### Brief
In how many lines of the listing does the word "webserver" appear? Reply with the number only.

### Source data
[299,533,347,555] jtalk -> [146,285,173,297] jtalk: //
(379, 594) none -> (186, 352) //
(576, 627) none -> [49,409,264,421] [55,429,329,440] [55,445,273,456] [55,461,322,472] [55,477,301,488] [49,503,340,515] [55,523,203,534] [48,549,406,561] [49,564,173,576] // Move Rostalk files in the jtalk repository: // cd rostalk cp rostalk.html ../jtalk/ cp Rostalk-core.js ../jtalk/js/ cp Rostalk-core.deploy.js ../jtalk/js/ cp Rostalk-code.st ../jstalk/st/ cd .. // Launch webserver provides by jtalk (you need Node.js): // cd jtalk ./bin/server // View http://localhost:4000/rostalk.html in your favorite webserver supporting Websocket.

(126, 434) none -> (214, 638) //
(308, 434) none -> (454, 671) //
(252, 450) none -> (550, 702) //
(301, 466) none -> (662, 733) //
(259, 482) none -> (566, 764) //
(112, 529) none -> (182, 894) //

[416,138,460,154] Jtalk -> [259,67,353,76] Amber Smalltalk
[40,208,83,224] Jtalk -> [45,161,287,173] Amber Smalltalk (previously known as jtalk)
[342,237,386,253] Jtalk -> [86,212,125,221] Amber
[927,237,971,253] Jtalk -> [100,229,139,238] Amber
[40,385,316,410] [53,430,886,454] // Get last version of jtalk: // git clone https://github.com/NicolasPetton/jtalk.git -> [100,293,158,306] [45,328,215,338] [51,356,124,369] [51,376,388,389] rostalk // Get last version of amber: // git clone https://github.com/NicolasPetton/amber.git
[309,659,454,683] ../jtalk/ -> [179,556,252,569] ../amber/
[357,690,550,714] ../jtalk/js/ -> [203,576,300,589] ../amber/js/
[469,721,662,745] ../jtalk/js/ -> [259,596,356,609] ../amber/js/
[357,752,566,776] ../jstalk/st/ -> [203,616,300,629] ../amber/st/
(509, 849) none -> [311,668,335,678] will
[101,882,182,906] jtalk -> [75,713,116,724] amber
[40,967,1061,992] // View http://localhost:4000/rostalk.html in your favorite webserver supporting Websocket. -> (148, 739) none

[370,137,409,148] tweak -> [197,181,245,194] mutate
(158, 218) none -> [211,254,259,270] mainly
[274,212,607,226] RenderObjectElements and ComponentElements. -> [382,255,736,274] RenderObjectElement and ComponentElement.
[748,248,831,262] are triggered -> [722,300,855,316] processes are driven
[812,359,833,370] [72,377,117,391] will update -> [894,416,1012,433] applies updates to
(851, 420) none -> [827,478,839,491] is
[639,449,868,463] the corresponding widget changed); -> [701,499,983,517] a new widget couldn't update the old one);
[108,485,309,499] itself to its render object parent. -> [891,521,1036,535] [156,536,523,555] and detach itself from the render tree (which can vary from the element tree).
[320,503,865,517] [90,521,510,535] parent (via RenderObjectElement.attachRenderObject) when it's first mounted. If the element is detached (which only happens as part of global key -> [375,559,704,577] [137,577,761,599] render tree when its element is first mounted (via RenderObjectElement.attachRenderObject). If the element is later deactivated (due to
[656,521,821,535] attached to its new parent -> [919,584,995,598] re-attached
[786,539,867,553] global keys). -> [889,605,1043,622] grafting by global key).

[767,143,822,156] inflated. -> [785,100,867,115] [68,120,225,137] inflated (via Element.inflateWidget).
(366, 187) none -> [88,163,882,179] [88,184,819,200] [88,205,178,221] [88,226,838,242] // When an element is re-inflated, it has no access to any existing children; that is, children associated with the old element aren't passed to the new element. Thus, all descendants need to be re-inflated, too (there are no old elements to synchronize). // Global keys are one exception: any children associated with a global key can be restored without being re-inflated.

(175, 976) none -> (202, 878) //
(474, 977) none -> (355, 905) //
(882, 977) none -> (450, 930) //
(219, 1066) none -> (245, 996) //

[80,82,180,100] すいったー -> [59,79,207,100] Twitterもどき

### Reply
2